Отправившись во Францию учиться социализму, Антеро де Кинтал тоже поступил в наборщики, причем в ту типографию, где работал наборщиком Прудон, чтобы как можно больше узнать об «Учителе» и взглянуть на окружающее его глазами. Еще более знаменательна мечта Густаво вступить в Интернационал, присоединиться к братству народов, для которого нет ни португальцев, ни испанцев, никого и ничего, кроме справедливости... В 90-х годах, вспоминая о своей молодости, Эса писал: «Моим желанием было примкнуть к Интернационалу».
Проклятия, которые Густаво шлет Наполеону III, русскому царю, поработителям Польши, угнетателям народа; максимализм, с которым он клеймит любовь и семью (ведь в такую минуту, когда надо вызволить труд из когтей капитала, гоняться за юбкой — значит стать изменником!); юношески нетерпеливая вера, что Революция начнется завтра — и тогда он ворвется с ружьем в ресторан к дядюшке Озорио, где сейчас осушает с Жоаном Эдуардо третий графин вина, развивая идеи,— все это во многом идеи самого Эсы п его друзей из «Сенакля».
Наборщик-республиканец, конечно, далек от учения Маркса.
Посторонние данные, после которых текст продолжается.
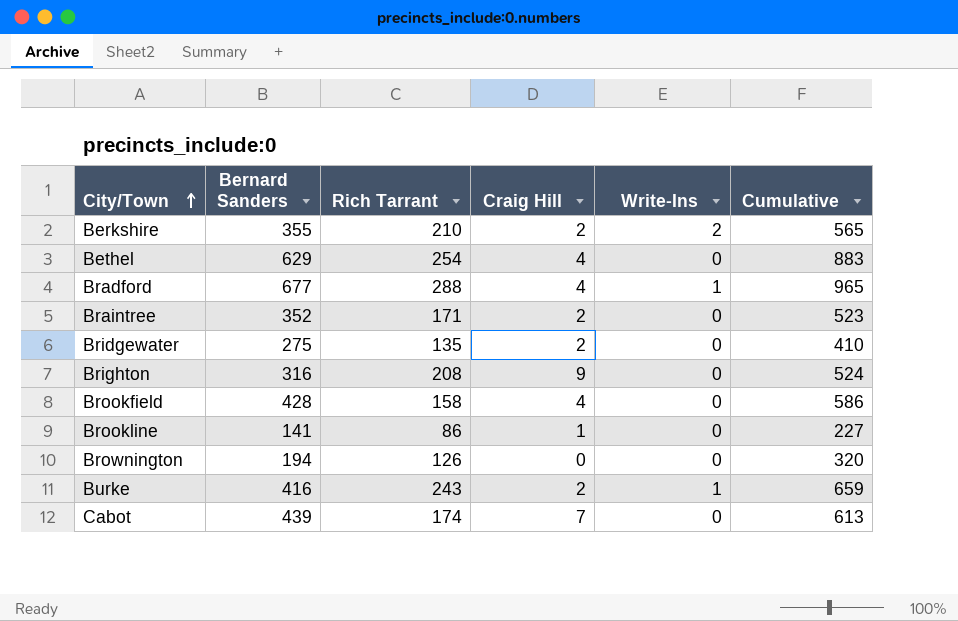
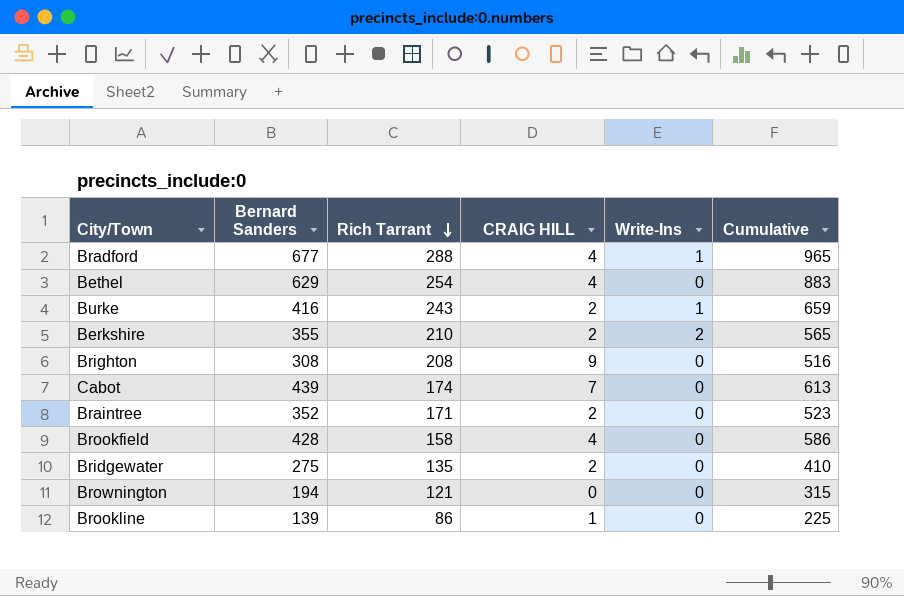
row order: City/Town ascending -> Rich Tarrant descending
column name: Craig Hill -> CRAIG HILL
Brighton | Bernard Sanders: 316 -> 308
Brighton | Cumulative: 524 -> 516
Brownington | Rich Tarrant: 126 -> 121
Brownington | Cumulative: 320 -> 315
Brookline | Bernard Sanders: 141 -> 139
Brookline | Cumulative: 227 -> 225

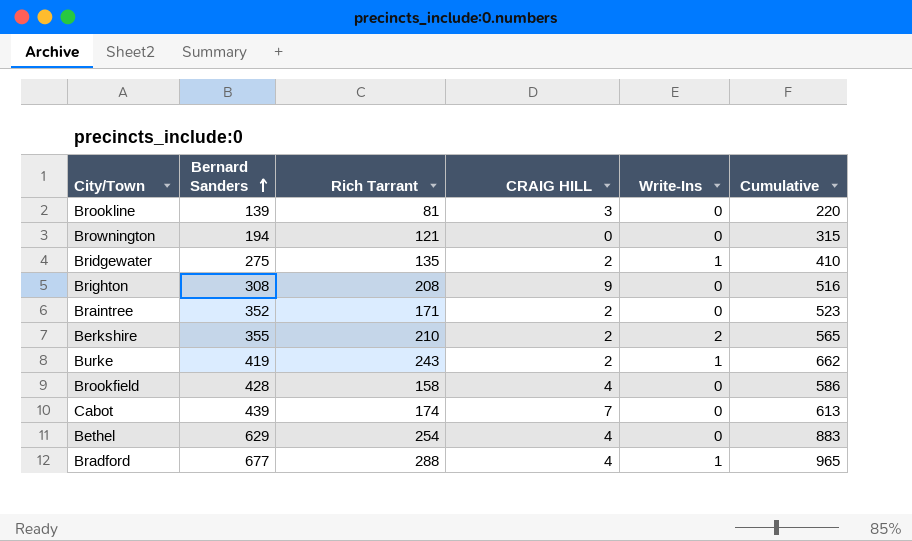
row order: Rich Tarrant descending -> Bernard Sanders ascending
Brookline | Rich Tarrant: 86 -> 81
Brookline | CRAIG HILL: 1 -> 3
Brookline | Cumulative: 225 -> 220
Bridgewater | Write-Ins: 0 -> 1
Burke | Bernard Sanders: 416 -> 419
Burke | Cumulative: 659 -> 662

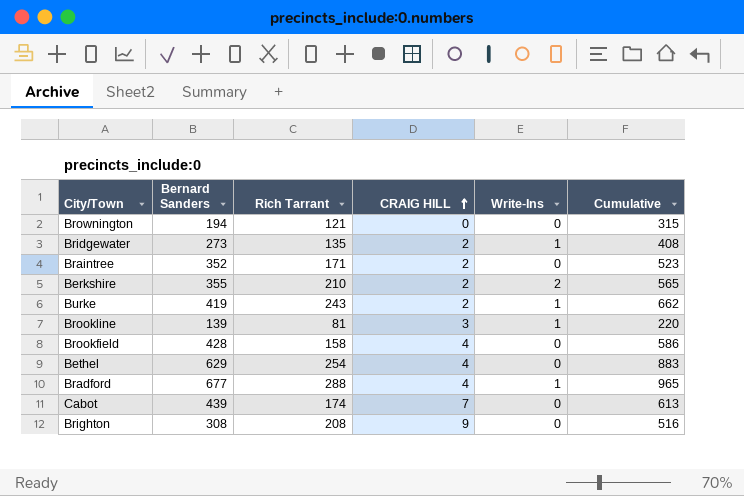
row order: Bernard Sanders ascending -> CRAIG HILL ascending
Bridgewater | Bernard Sanders: 275 -> 273
Bridgewater | Cumulative: 410 -> 408
Brookline | Write-Ins: 0 -> 1

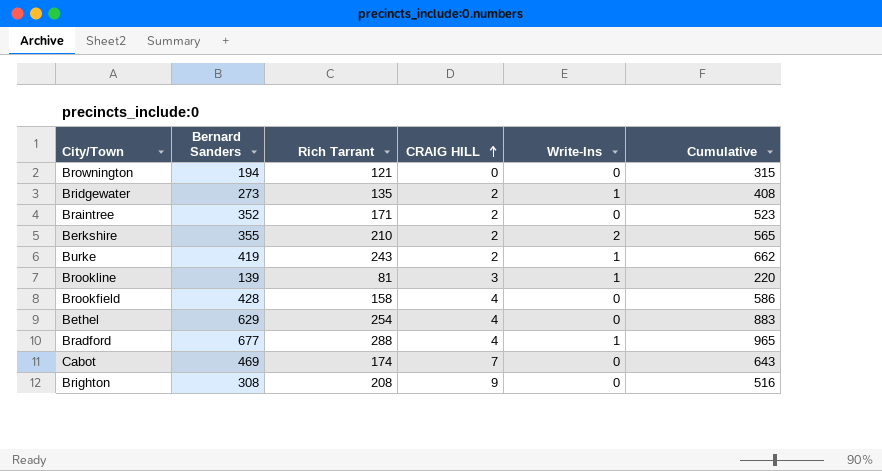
Cabot | Bernard Sanders: 439 -> 469
Cabot | Cumulative: 613 -> 643

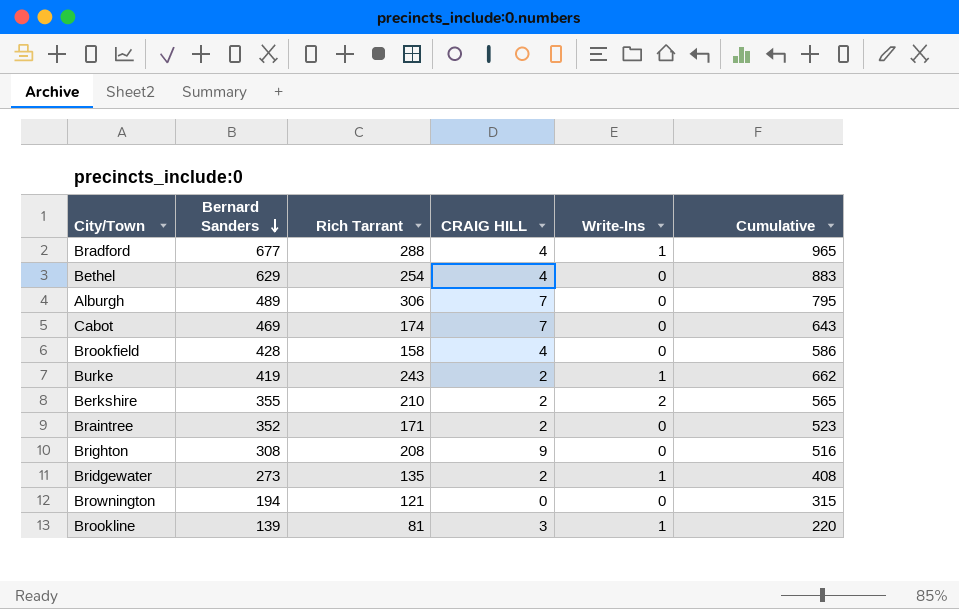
row order: CRAIG HILL ascending -> Bernard Sanders descending
row Alburgh: none -> 489 | 306 | 7 | 0 | 795

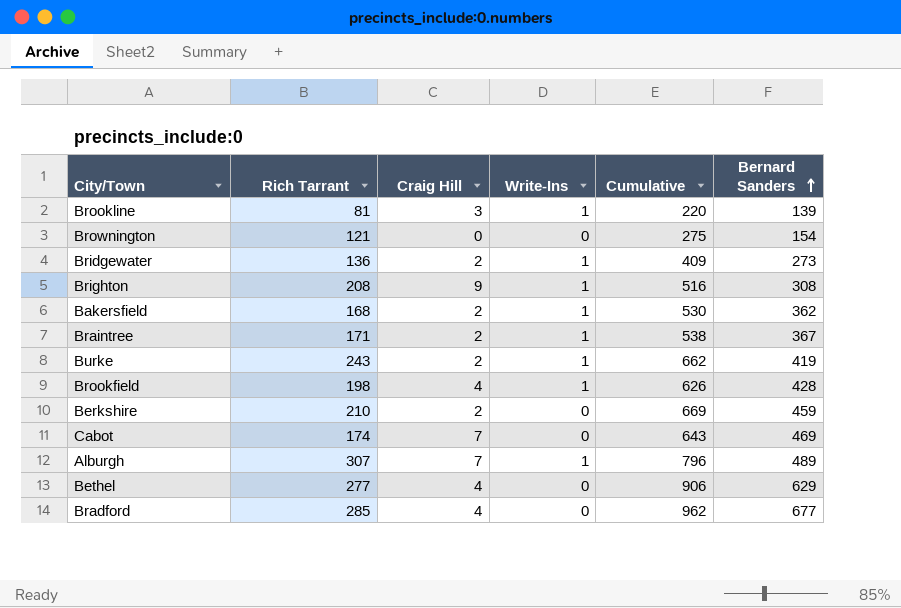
row order: Bernard Sanders descending -> Bernard Sanders ascending
column name: CRAIG HILL -> Craig Hill
column Bernard Sanders | position: 2 -> 6
Brownington | Cumulative: 315 -> 275
Brownington | Bernard Sanders: 194 -> 154
Bridgewater | Rich Tarrant: 135 -> 136
Bridgewater | Cumulative: 408 -> 409
Brighton | Write-Ins: 0 -> 1
row Bakersfield: none -> 168 | 2 | 1 | 530 | 362
Braintree | Write-Ins: 0 -> 1
Braintree | Cumulative: 523 -> 538
Braintree | Bernard Sanders: 352 -> 367
Brookfield | Rich Tarrant: 158 -> 198
Brookfield | Write-Ins: 0 -> 1
Brookfield | Cumulative: 586 -> 626
Berkshire | Write-Ins: 2 -> 0
Berkshire | Cumulative: 565 -> 669
Berkshire | Bernard Sanders: 355 -> 459
Alburgh | Rich Tarrant: 306 -> 307
Alburgh | Write-Ins: 0 -> 1
Alburgh | Cumulative: 795 -> 796
Bethel | Rich Tarrant: 254 -> 277
Bethel | Cumulative: 883 -> 906
Bradford | Rich Tarrant: 288 -> 285
Bradford | Write-Ins: 1 -> 0
Bradford | Cumulative: 965 -> 962

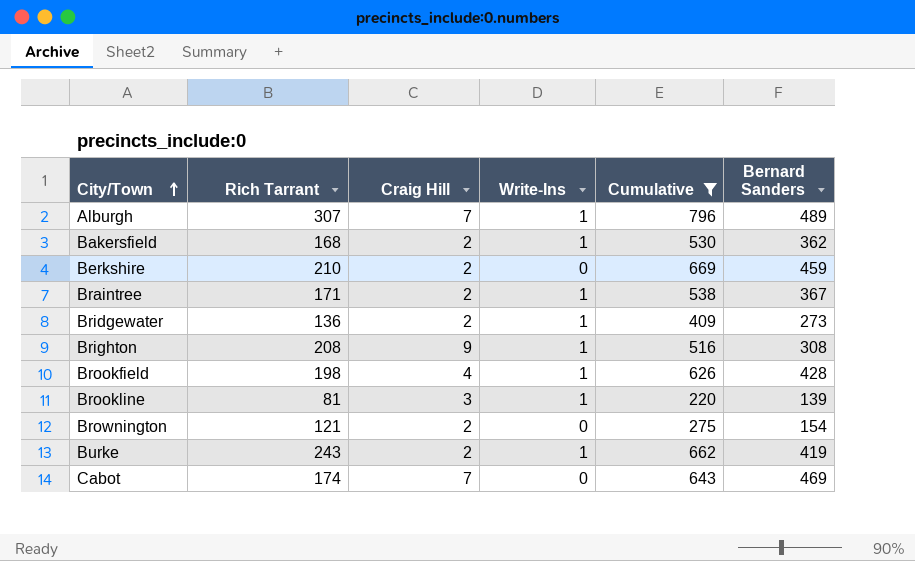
filter: none -> Cumulative <= 796
row order: Bernard Sanders ascending -> City/Town ascending
Brownington | Craig Hill: 0 -> 2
Он еще на стадии утопических мечтаний, и ближе всего ему, очевидно, анархический социализм Бакунина, как раз в ту пору особенно распространенный в романских странах. Однако, помимо смутных идей, есть у Густаво и доброе сердце. Он единственный, кто готов искренне и немедленно помочь безутешному жениху, потерявшему и невесту, и работу. Его ли вина, что в карманах нет девяти милрейсов, нужных для покупки печатной бумаги? Несчастных и проклятых девяти милрейсов, к сожалению, необходимых, чтобы набрать текст трактата, которым Жоан Эдуардо повергнет наземь иезуитов и духовенство, административную власть папства и всю церковь.